Saltwater Fly Fishing in Washington State
When most people think of saltwater fly fishing their minds drift to tropical climates and fish species such as tarpon and bonefish. While the Pacific Northwest lacks the hot weather and the typical saltwater gamefish, it more than makes up for it with outstanding fly fishing and spectacular scenery.
I have spent some time fishing in warmer climates, but I always want to return back to Washington State. Whether it's casting along the beaches of Hood Canal for sea-run cutthroat or fighting the swells and currents casting flies for coho salmon in the Pacific Ocean, I cannot get enough of the saltwater fly fishing opportunities available right here.
Much of my summer is spent fly fishing the Pacific Ocean for salmon and bottomfish. Bottomfishing is targeting fish such as rockfish and lingcod. This is fishing right up near the rugged rocks and shorelines that line the Northern coast of Washington. The fishing is often fast and furious. Once you find the schools of black rockfish, you will catch them one after another. They are aggressive, and can even be caught on poppers occasionally. While fishing along the coast, you will see sea lions, seals, tons of birds, and possibly a whale.
The other primary saltwater fly fishing target in the Pacific Ocean is the coho salmon. Neah Bay is located in a perfect place to intercept millions of salmon as they return to rivers from Oregon, British Columbia, and Washington. The strong currents concentrate the fish as they feed on baitfish and shrimp. This is incredible saltwater fly fishing, with 10-30 fish days possible. Most coho salmon run between 4-6 pounds, but fish in the high teens are landed every year. Casting baitfish patterns on sinking lines is the primary way to catch salmon, but fishing on the surface is becoming more popular. Pink salmon are also available every other year, and they only add to the fun.

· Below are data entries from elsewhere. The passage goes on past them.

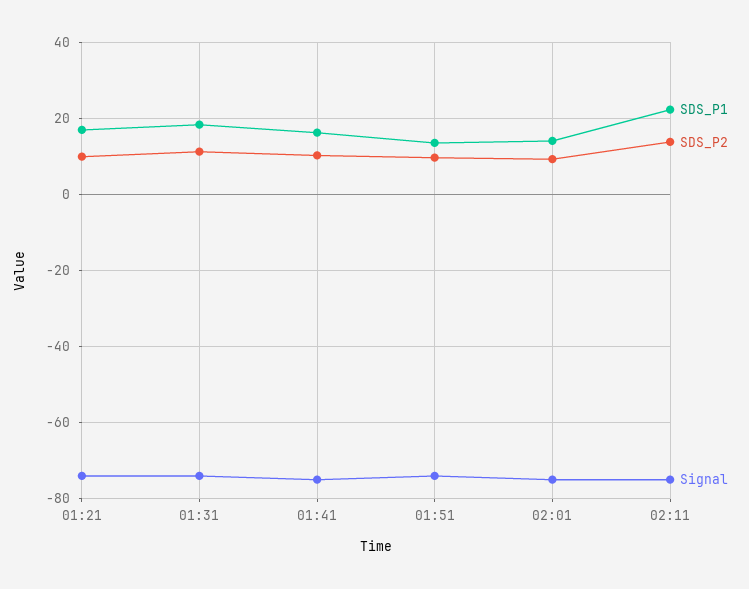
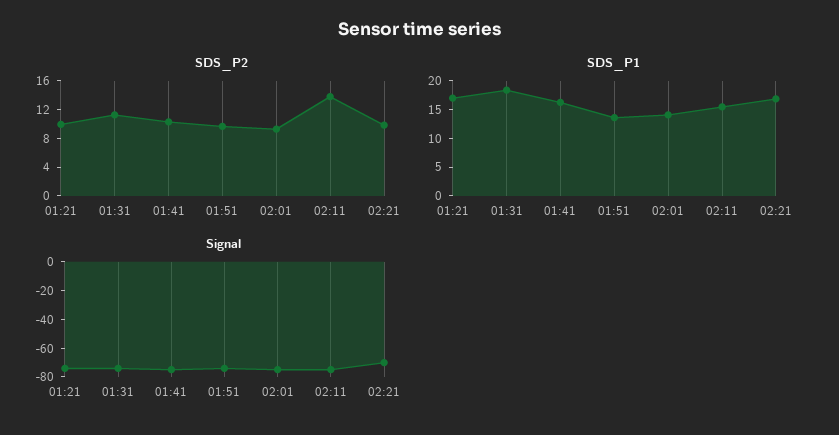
SDS_P1, 02:11: 22 -> 15
SDS_P2, 02:21: none -> 10
SDS_P1, 02:21: none -> 17.5
Signal, 02:21: none -> -70

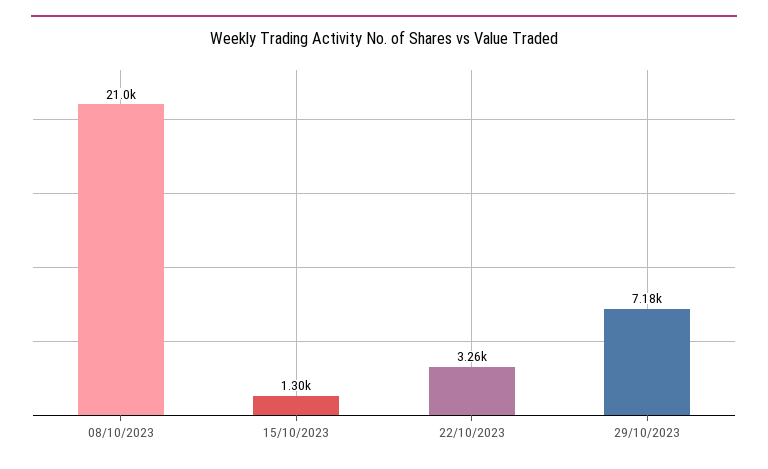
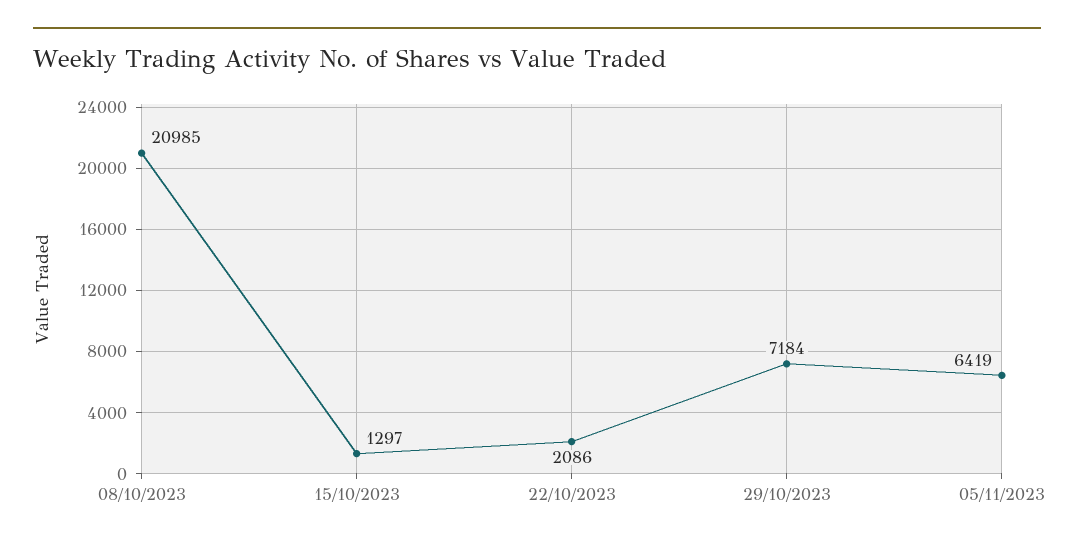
22/10/2023: 3260 -> 2086
05/11/2023: none -> 6419

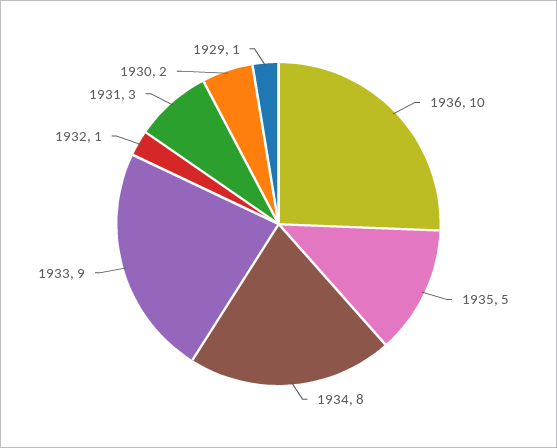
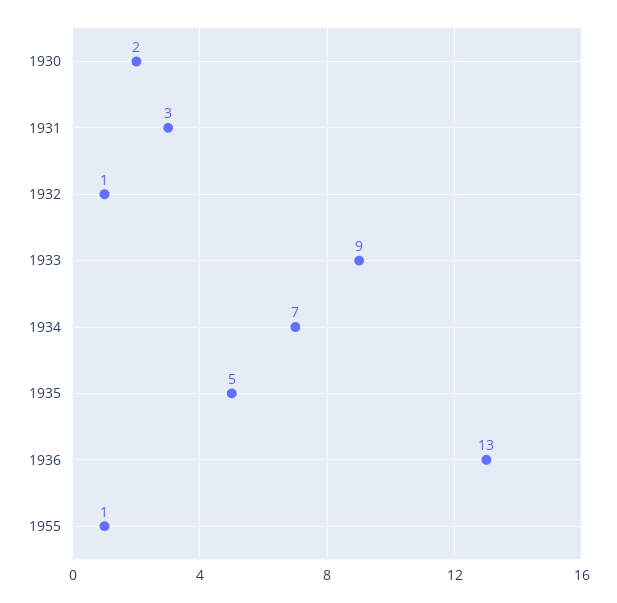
1936: 10 -> 13
1934: 8 -> 7
1929: 1 -> none
1955: none -> 1

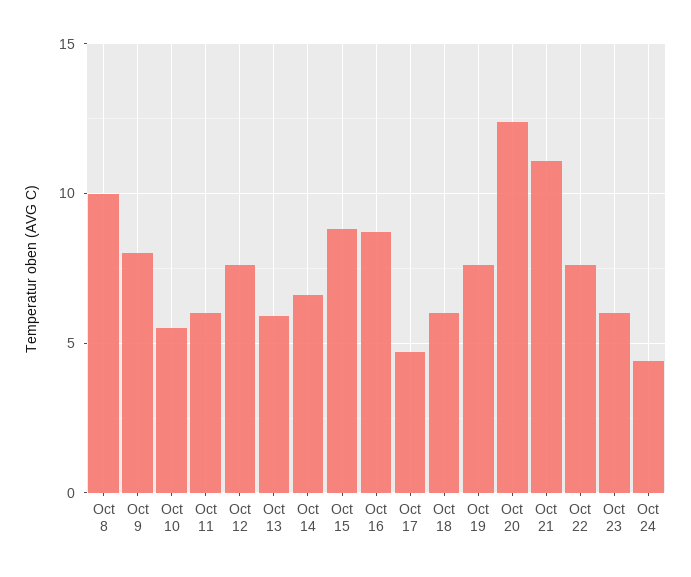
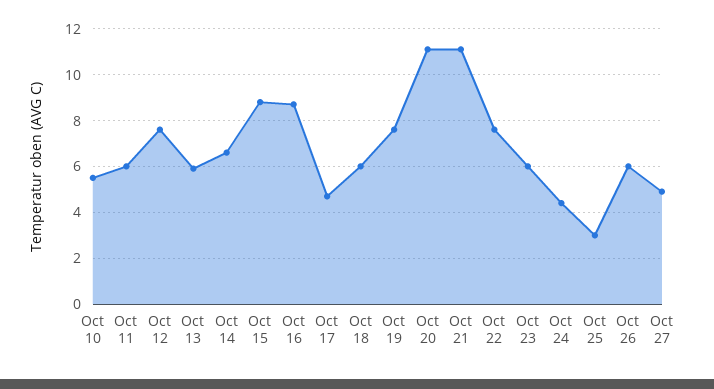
Oct 8: 10 -> none
Oct 9: 8 -> none
Oct 20: 12.5 -> 11
Oct 25: none -> 3
Oct 26: none -> 6
Oct 27: none -> 5

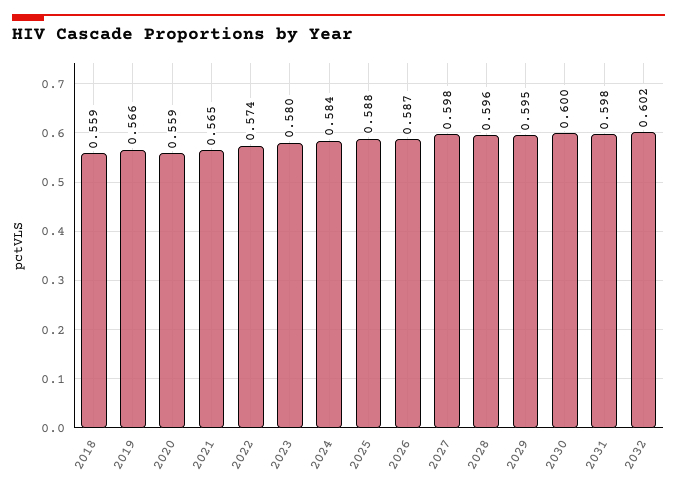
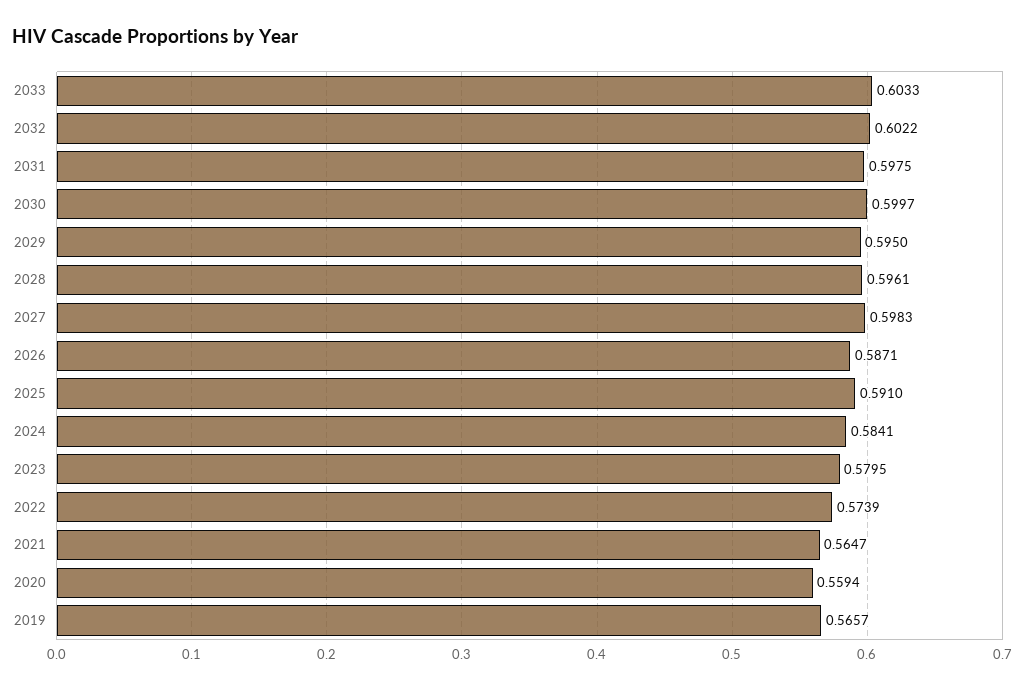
2018: 0.559 -> none
2025: 0.588 -> 0.591
2033: none -> 0.6033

The offshore fishery requires a sturdy boat and some experience, but Washington State also offers great saltwater fly fishing right around the Seattle metro area. Stretching from Bellingham to Olympia, Puget Sound is a large protected body of water. Draining into Puget Sound are numerous rivers and creeks. These watersheds produce annual runs of coho, pink, and chum salmon that are available to not only anglers with boats, but can be caught from shore. Along with the salmon, Puget Sound and Hood Canal offer outstanding habitat for the sea-run cutthroat trout. This native trout moves into the saltwater to feed. Casting flies along the beaches is a popular fishery for these trout.
The cutthroats are like ghosts as they cruise along the beaches. The beaches I like to fish typically are rocky or have large amounts of oysters. This habitat supports the feed, such as sculpins, baitfish and shrimp that cutthroat love to eat. Fishing surface patterns such as Gurglers is becoming much more popular, and is a great way to search for fish. The cutthroat will often show themselves boiling at the dry, and then switching to a subsurface baitfish pattern will result in a solid hookup.
If you are traveling through the Pacific Northwest, you might want to remember that where there is saltwater, there is saltwater fly fishing.